Слово по слову, и раскрылось тут все дело, что квартиры уж у нее нет: мебелишку, какая была у нее, хозяин за долг забрал; дружок ее пропал – да и хорошо сделал, – а живет она в каморочке, у Авдотьи Ивановны Дислен. Такая эта подлая Авдотья Ивановна, даром что майорская она дочь и дворянством своим величается, ну, а преподлая-подлая. Чуть я за нее, за негодяйку, один раз в квартал не попала по своей простоте по дурацкой. «Ну, только, – говорю я Леканиде Петровне, – я эту Дисленьшу, мой друг, очень знаю – это первая мошенница».
«Что ж, – говорит, – делать! Голубочка Домна Платоновна, что же делать?»
Ручонки-то, гляжу, свои ломит, ломит, инда даже смотреть жалко, как она их коверкает.

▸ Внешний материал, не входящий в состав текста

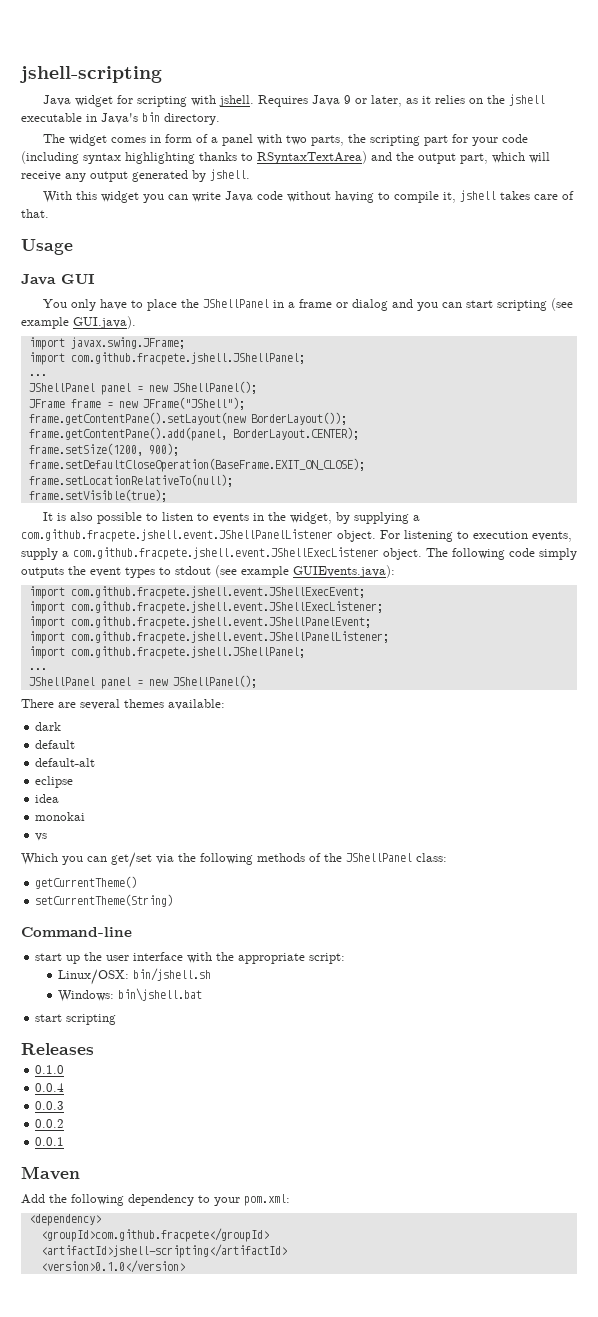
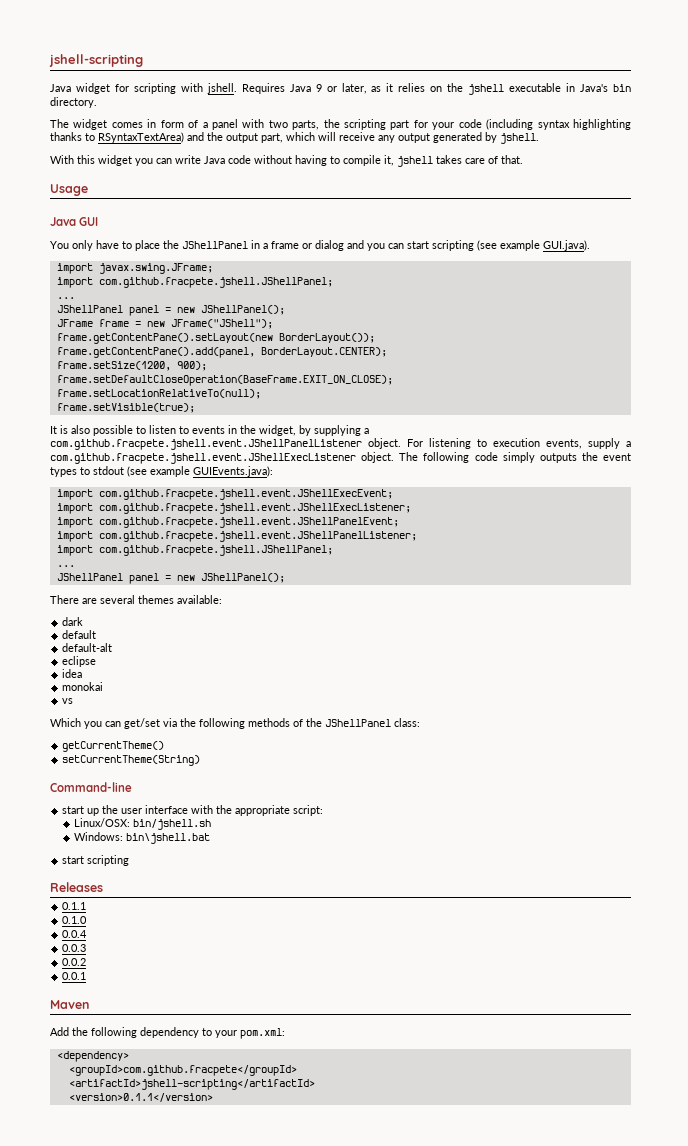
(94, 1049) none -> [62,902,87,910] // 0.1.1
[40,1260,185,1273] <version>0.1.0</version> -> [68,1093,213,1102] <version>0.1.1</version>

«Зайдите, – говорит, – ко мне».
«Нет, – говорю, – душечка, мне тебя хоша и очень жаль, но я к тебе в Дисленьшину квартиру не пойду – я за нее, за бездельницу, и так один раз чуть в квартал не попала, а лучше, если есть твое желание со мной поговорить, ты сама ко мне зайди».
Пришла она ко мне: я ее напоила чайком, обогрела, почавкали с нею, что бог послал на ужин, и спать ее с собой уложила. Довольно с тебя этого?
Я кивнул утвердительно головою.
– Ночью-то что я еще через нее страху имела! Лежит-лежит она, да вдруг вскочит, сядет на постели, бьет себя в грудь. «Голубочка, – говорит, – моя, Домна Платоновна! Что мне с собой делать?»
Какой час, уж вижу, поздний. «Полно, – говорю, – тебе убиваться, – спи. Завтра подумаем».
«Ах, – говорит, – не спится мне, не спится мне, Домна Платоновна».
Ну, а мне спать смерть как хочется, потому у меня сон необыкновенно какой крепкий.
Проспала я этак до своего часу и прокинулась. Я прокинулась, а она, гляжу, в одной рубашоночке сидит на стуле, ножонки под себя подобрала и папироску курит. Такая беленькая, хорошенькая да нежненькая – точно вот пух в атласе.
«Умеешь, – спрашиваю, – самоварчик поставить?»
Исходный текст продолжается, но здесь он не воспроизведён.